Thanks for that. I was actually going to post asking if anyone justs hits against a wall, and whether you could anything out of a 'session' like that. Think I'll give it a go.

safc_number10 03-27-2013 11:26 AM

Quote:

Originally Posted by Mongolmike (Post 7307023)
And I'm gonna add that drill classes (a group of 6 or more people with a club pro feeding balls and orchestrating a variety of hitting drills) is NOT the same as practice.

Often in a drill class you will get occasional simple comments from the pro, but no focused direction. I would suggest that you take the money from attending 2-3 drill classes and instead pay for a one-on-one 1 hour lesson with the pro.

Focus on one or two weaknesses, or enhance one or two strengths... but you will learn more in a true lesson than you would in any number of drill classes.

Sure, the drill classes are fun, and there is a social aspect too... but if you really want to improve... drill classes are not the way to go.

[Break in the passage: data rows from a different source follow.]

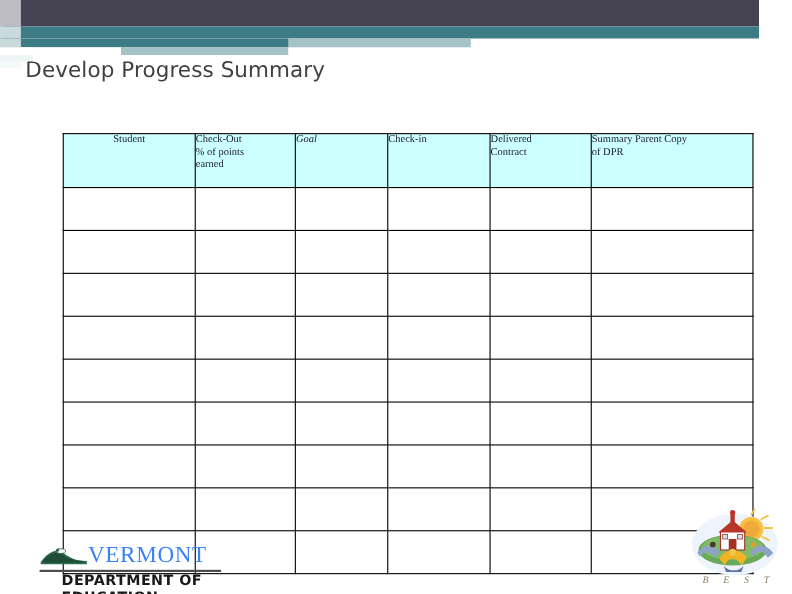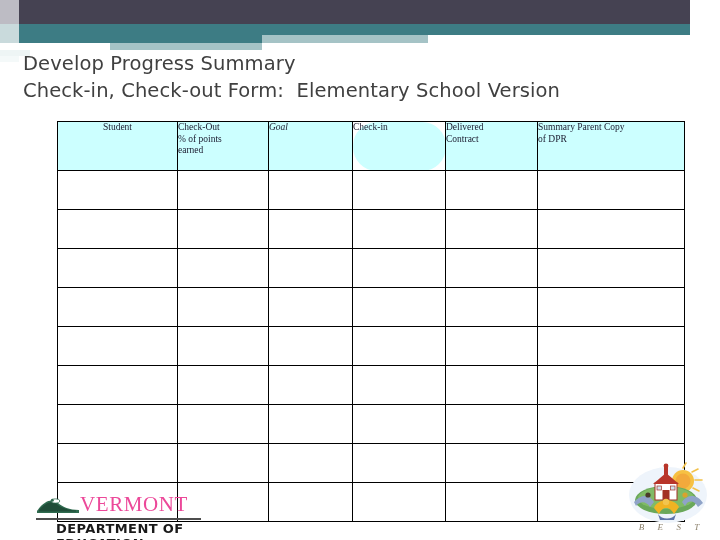--- a/index.html
+++ b/index.html
@@ -114,21 +114,21 @@
     height: 44px;
     z-index: 5;
   }
   #vt-wordmark {
     position: absolute;
     left: 44px;
     top: 0;
     font-family: "Liberation Serif", serif;
     font-size: 21px;
     letter-spacing: 0.6px;
-    color: #ec4899;
+    color: #3b82f6;
     line-height: 24px;
   }
   #vt-rule {
     position: absolute;
     left: 0;
     top: 26px;
     width: 165px;
     height: 2px;
     background: #4d4d4d;
   }
@@ -193,40 +193,39 @@
   <div class="bar bar-pale1-r"></div>
   <div class="bar bar-pale2"></div>
   <div class="bar bar-pale3"></div>
   <div class="bar bar-pale3-r"></div>
 </div>
 <div class="bar col-a"></div>
 <div class="bar col-b"></div>
 
 <div id="title-block">
   <div class="title-line">Develop Progress Summary</div>
-  <div class="title-line">Check-in, Check-out Form:  Elementary School Version</div>
 </div>
 
 <table id="form-table">
   <colgroup>
     <col style="width:120px">
       <col style="width:91px">
       <col style="width:84px">
     <col style="width:93px">
       <col style="width:92px">
       <col style="width:147px">
   </colgroup>
   <thead>
     <tr id="header-row">
         <td class="center-head" style="white-space: pre-line; margin-left: 34px;">Student</td>
         <td style="white-space: pre-line;">Check-Out
 % of points
 earned</td>
         <td style="white-space: pre-line; font-style: italic;">Goal</td>
-        <td style="white-space: pre-line; border-radius: 24px;">Check-in</td>
+        <td style="white-space: pre-line;">Check-in</td>
         <td style="white-space: pre-line; margin-top: 22px;">Delivered
 Contract</td>
         <td style="white-space: pre-line;">Summary Parent Copy
 of DPR</td>
       </tr>
   </thead>
   <tbody id="table-body">
       <tr>
         <td></td>
         <td></td>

The group coaching is 5 for one hour and you also get to play social singles/doubles in the second hour. I pay 25 for one to one and try to get a mix to spead out costs etc.
That, and as others have said, get a ball machine or find a good wall... and at the minimum- take a bucket of balls to the court and work on your serve.

This is a good description of group coaching as I call it. I do have one to one coaching - which are best as you say - but do find the group sessions useful as I get to hit a lot of balls and work on a lot of areas in the game.